For a brief, maddening moment, she wanted to put her arms around him and tell him that she still wanted him, desperately.  But, as a Christian, she couldn’t stay in a relationship that wasn’t right for her.  She loved him so much that it hurt but she had to obey God’s Word.  Sometimes, you had to walk away from love.  She stood up, her heart breaking and the tears streaming down her face.  “Cyrus, I’m sorry that you are stuck in an unhappy marriage.  I hope and pray that things work out for you and that you find happiness but it won’t be with me.  I have to find my own happiness.”

He stood up, anguish marring his features.  “What are you saying, Erika?”
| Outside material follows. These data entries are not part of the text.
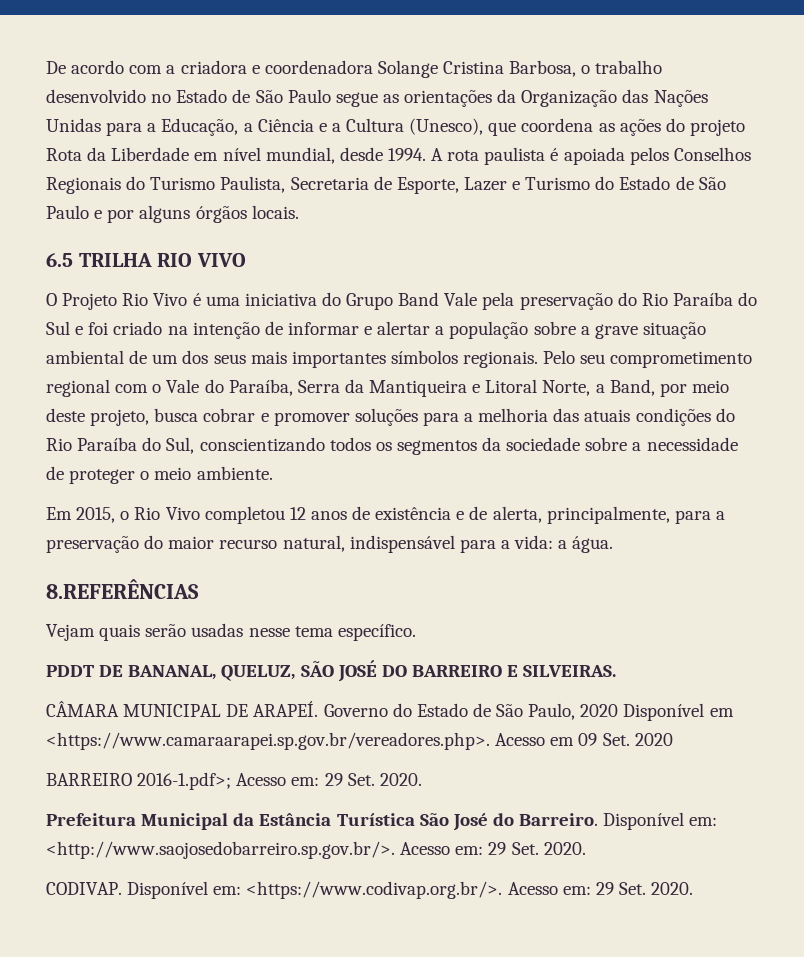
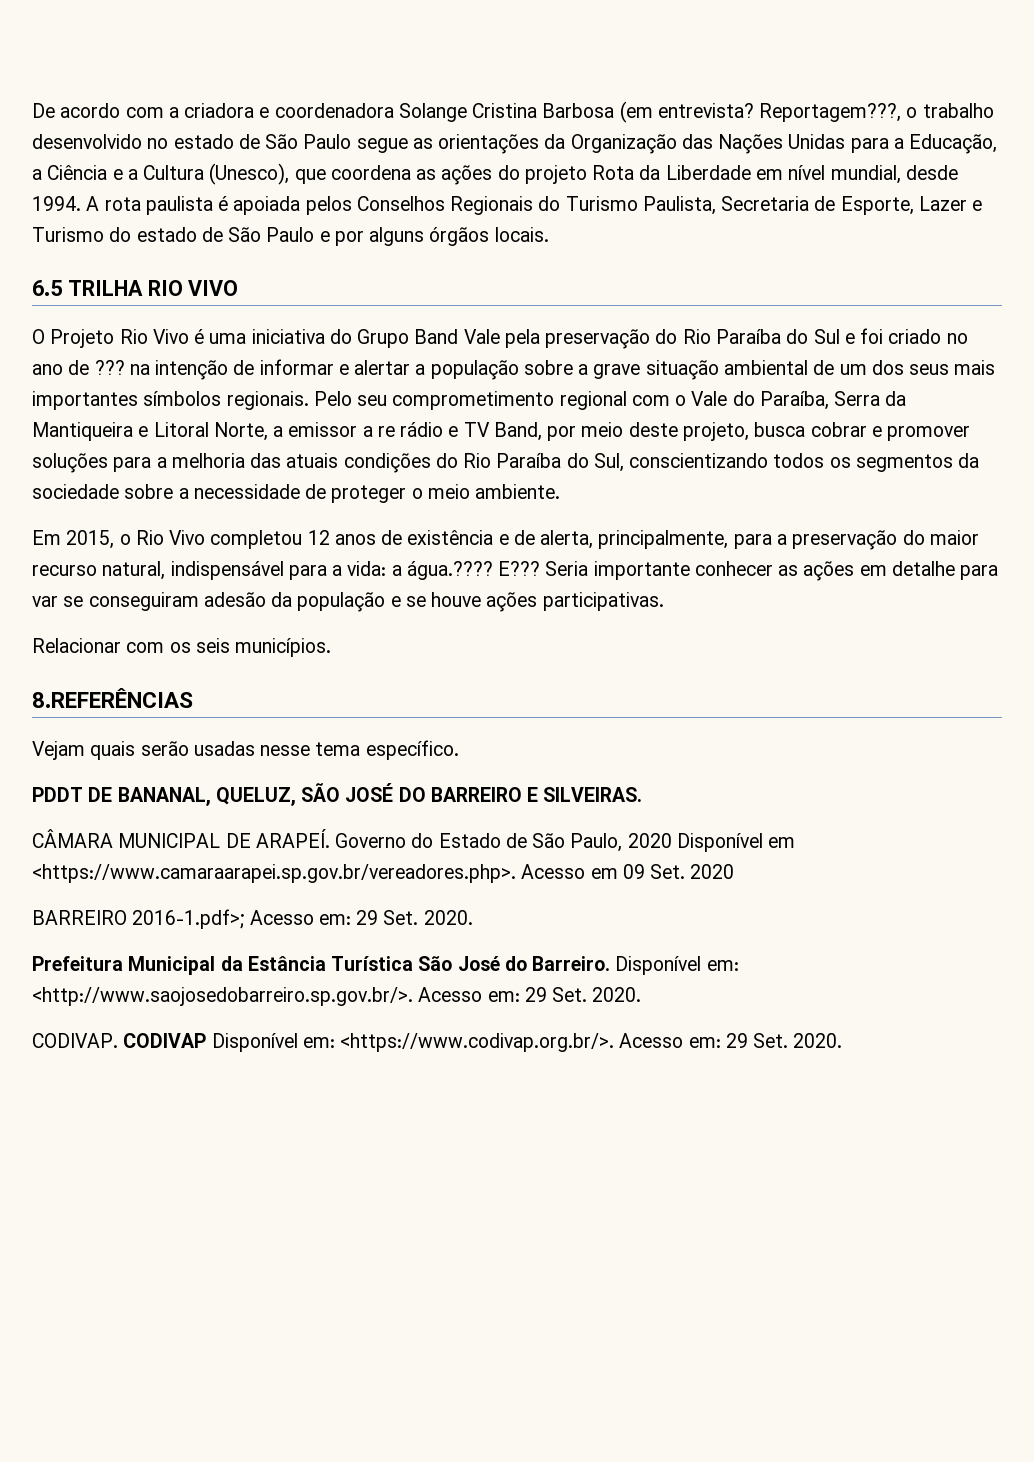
- De acordo com a criadora e coordenadora Solange Cristina Barbosa, o trabalho desenvolvido no Estado de São Paulo segue as orientações da Organização das Nações Unidas para a Educação, a Ciência e a Cultura (Unesco), que coordena as ações do projeto Rota da Liberdade em nível mundial, desde 1994.
+ De acordo com a criadora e coordenadora Solange Cristina Barbosa (em entrevista? Reportagem???, o trabalho desenvolvido no estado de São Paulo segue as orientações da Organização das Nações Unidas para a Educação, a Ciência e a Cultura (Unesco), que coordena as ações do projeto Rota da Liberdade em nível mundial, desde 1994.
- A rota paulista é apoiada pelos Conselhos Regionais do Turismo Paulista, Secretaria de Esporte, Lazer e Turismo do Estado de São Paulo e por alguns órgãos locais.
+ A rota paulista é apoiada pelos Conselhos Regionais do Turismo Paulista, Secretaria de Esporte, Lazer e Turismo do estado de São Paulo e por alguns órgãos locais.
- O Projeto Rio Vivo é uma iniciativa do Grupo Band Vale pela preservação do Rio Paraíba do Sul e foi criado na intenção de informar e alertar a população sobre a grave situação ambiental de um dos seus mais importantes símbolos regionais.
+ O Projeto Rio Vivo é uma iniciativa do Grupo Band Vale pela preservação do Rio Paraíba do Sul e foi criado no ano de ??? na intenção de informar e alertar a população sobre a grave situação ambiental de um dos seus mais importantes símbolos regionais.
- Pelo seu comprometimento regional com o Vale do Paraíba, Serra da Mantiqueira e Litoral Norte, a Band, por meio deste projeto, busca cobrar e promover soluções para a melhoria das atuais condições do Rio Paraíba do Sul, conscientizando todos os segmentos da sociedade sobre a necessidade de proteger o meio ambiente.
+ Pelo seu comprometimento regional com o Vale do Paraíba, Serra da Mantiqueira e Litoral Norte, a emissor a re rádio e TV Band, por meio deste projeto, busca cobrar e promover soluções para a melhoria das atuais condições do Rio Paraíba do Sul, conscientizando todos os segmentos da sociedade sobre a necessidade de proteger o meio ambiente.
- Em 2015, o Rio Vivo completou 12 anos de existência e de alerta, principalmente, para a preservação do maior recurso natural, indispensável para a vida: a água.
+ Em 2015, o Rio Vivo completou 12 anos de existência e de alerta, principalmente, para a preservação do maior recurso natural, indispensável para a vida: a água.???? E??? Seria importante conhecer as ações em detalhe para var se conseguiram adesão da população e se houve ações participativas.
+ Relacionar com os seis municípios.
- Disponível em: <https://www.codivap.org.br/>. Acesso em: 29 Set. 2020.
+ CODIVAP Disponível em: <https://www.codivap.org.br/>. Acesso em: 29 Set. 2020.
“I’m saying goodbye.  I’m saying that it’s over between us.”

“But, I love you.”

“And I love you but you’re a married man.”

“So, it’s really over?”

“Yes.” The word was choked sob.

“Could I at least kiss you goodbye?” he asked thickly.  “Please?”

Against her better judgment, she allowed him to take her in his arms and kiss her.  When she felt his lips on hers, she put her arms around his neck and eagerly kissed him back.  They exchanged passionate kisses for several minutes and then she pulled away from him.  She turned away, gulping for air.

“Erika…”

“Please go,” she begged, still with her back turned to him.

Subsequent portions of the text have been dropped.